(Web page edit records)
- Opening Delimiter -
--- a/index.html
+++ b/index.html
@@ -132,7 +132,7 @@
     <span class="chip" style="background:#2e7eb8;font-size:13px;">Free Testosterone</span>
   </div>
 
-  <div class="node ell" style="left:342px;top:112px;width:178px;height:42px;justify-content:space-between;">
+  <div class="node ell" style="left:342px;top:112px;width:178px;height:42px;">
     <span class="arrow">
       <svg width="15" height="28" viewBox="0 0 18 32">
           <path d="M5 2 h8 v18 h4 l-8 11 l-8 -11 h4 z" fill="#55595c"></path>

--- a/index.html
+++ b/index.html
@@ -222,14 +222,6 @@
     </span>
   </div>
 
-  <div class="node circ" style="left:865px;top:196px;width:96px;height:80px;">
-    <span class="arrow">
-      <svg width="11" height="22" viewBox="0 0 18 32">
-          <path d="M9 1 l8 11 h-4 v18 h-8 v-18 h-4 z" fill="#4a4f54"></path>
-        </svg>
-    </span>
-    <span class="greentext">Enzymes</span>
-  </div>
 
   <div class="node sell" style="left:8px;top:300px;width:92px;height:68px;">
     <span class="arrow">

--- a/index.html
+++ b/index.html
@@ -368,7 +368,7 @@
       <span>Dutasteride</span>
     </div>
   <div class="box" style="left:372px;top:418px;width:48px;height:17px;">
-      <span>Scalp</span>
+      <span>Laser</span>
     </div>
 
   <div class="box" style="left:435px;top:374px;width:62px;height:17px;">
- Closing Delimiter -
- Opening Delimiter -
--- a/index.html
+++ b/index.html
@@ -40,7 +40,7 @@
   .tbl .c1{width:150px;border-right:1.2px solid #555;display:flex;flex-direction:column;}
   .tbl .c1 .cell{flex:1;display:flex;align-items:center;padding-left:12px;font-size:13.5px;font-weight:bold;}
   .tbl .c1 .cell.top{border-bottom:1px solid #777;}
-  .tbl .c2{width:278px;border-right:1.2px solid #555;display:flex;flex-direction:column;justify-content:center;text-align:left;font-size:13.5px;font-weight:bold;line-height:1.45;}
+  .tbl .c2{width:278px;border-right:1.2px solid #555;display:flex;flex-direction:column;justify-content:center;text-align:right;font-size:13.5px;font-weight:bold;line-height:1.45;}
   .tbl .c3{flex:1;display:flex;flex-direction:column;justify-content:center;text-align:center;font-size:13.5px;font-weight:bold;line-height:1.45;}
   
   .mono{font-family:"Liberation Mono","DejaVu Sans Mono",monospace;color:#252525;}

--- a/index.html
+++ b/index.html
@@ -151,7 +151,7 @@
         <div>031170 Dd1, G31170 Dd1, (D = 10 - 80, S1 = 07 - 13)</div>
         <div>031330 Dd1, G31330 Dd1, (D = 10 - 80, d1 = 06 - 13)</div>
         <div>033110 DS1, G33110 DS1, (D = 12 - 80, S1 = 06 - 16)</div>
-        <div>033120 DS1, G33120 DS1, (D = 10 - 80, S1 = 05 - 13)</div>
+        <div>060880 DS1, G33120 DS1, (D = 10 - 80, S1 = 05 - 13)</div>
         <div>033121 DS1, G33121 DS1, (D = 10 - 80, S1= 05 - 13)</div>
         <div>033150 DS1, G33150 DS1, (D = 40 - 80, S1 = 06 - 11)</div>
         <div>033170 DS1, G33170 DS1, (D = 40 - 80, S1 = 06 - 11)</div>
- Closing Delimiter -
- Opening Delimiter -
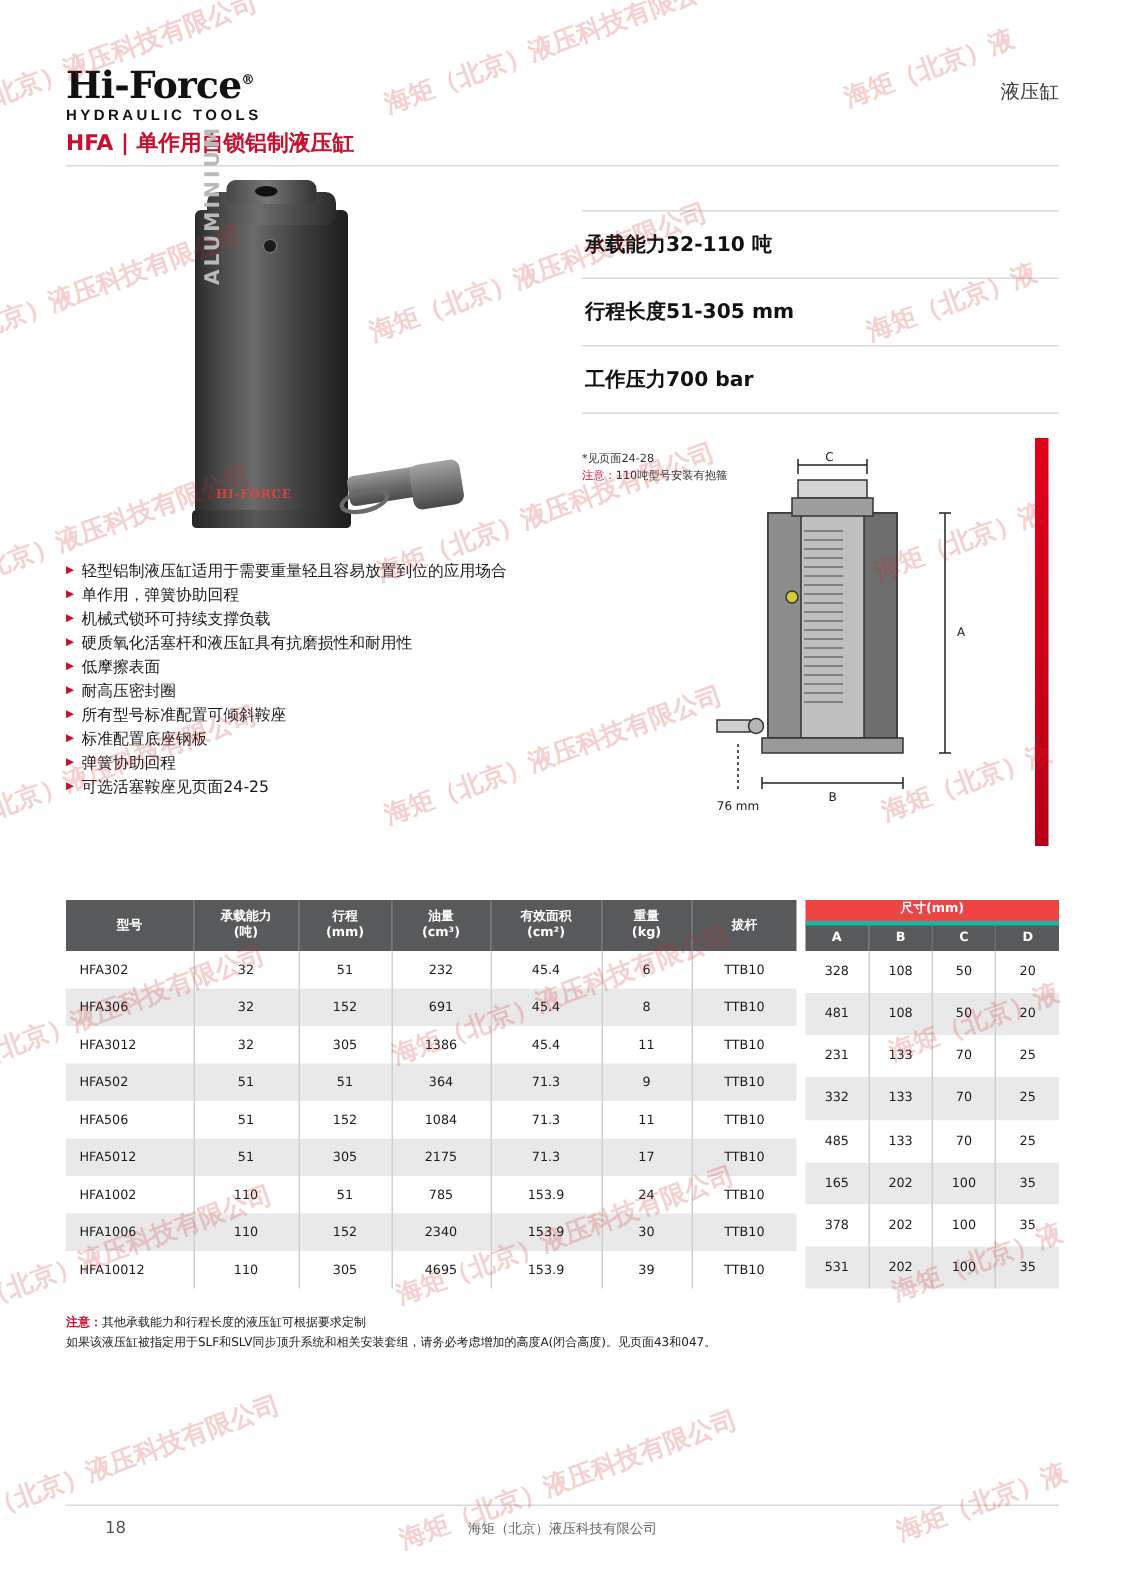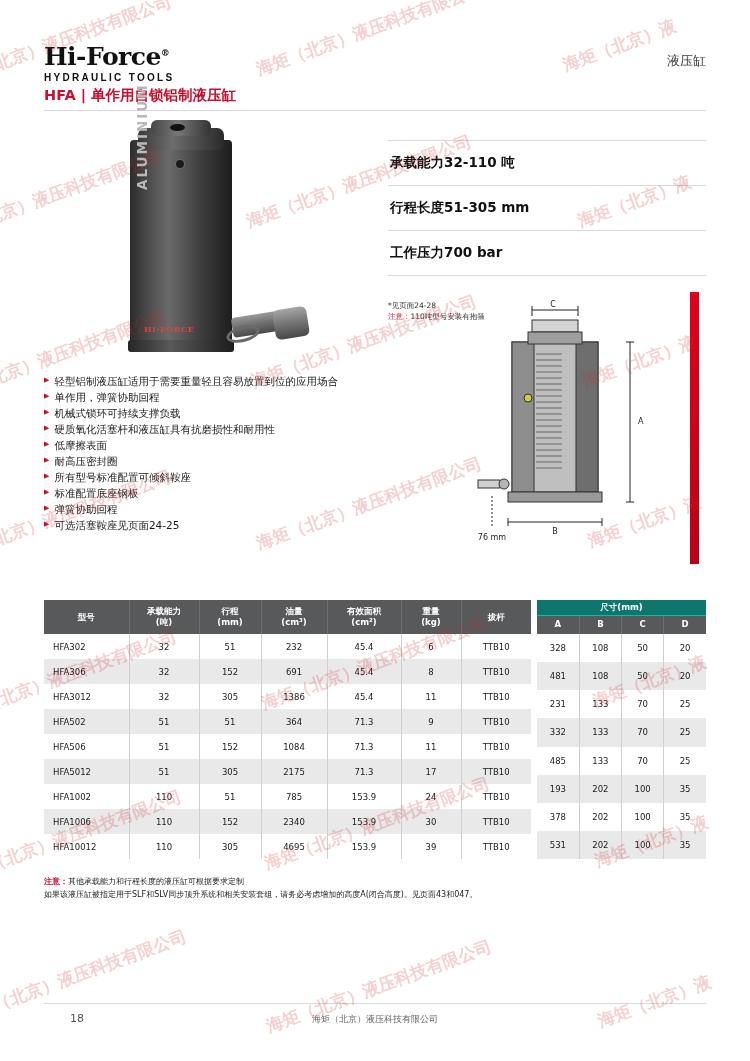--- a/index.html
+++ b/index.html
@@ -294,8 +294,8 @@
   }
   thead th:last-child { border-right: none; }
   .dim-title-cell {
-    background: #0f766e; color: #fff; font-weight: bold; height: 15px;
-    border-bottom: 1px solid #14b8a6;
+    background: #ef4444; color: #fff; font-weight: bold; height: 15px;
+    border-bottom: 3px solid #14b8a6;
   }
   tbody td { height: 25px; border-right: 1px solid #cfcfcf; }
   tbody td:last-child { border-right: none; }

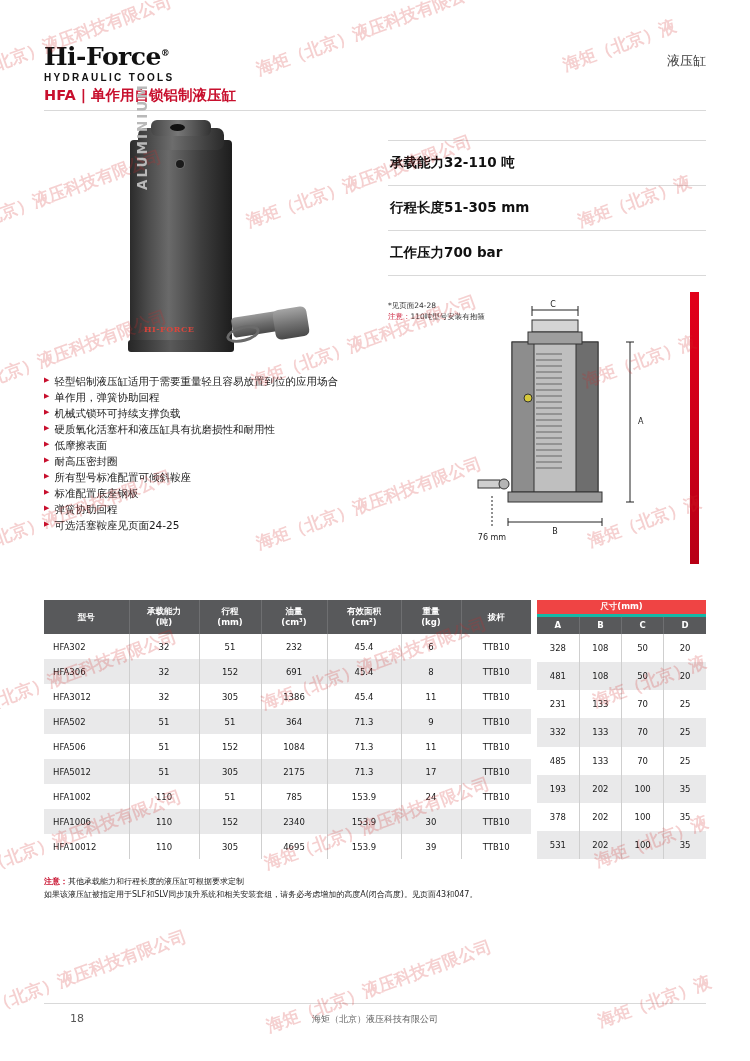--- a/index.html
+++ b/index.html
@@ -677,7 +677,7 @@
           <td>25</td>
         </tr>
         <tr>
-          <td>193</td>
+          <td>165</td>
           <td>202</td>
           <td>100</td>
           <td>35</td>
- Closing Delimiter -
▸ Description of the task: Show every line of the data in which the word "solid" appears.

▸ Exercise answer:
   .tbl .c1{width:150px;border-right:1.2px solid #555;display:flex;flex-direction:column;}
   .tbl .c1 .cell.top{border-bottom:1px solid #777;}
-  .tbl .c2{width:278px;border-right:1.2px solid #555;display:flex;flex-direction:column;justify-content:center;text-align:left;font-size:13.5px;font-weight:bold;line-height:1.45;}
+  .tbl .c2{width:278px;border-right:1.2px solid #555;display:flex;flex-direction:column;justify-content:center;text-align:right;font-size:13.5px;font-weight:bold;line-height:1.45;}
-    border-bottom: 1px solid #14b8a6;
+    border-bottom: 3px solid #14b8a6;
   tbody td { height: 25px; border-right: 1px solid #cfcfcf; }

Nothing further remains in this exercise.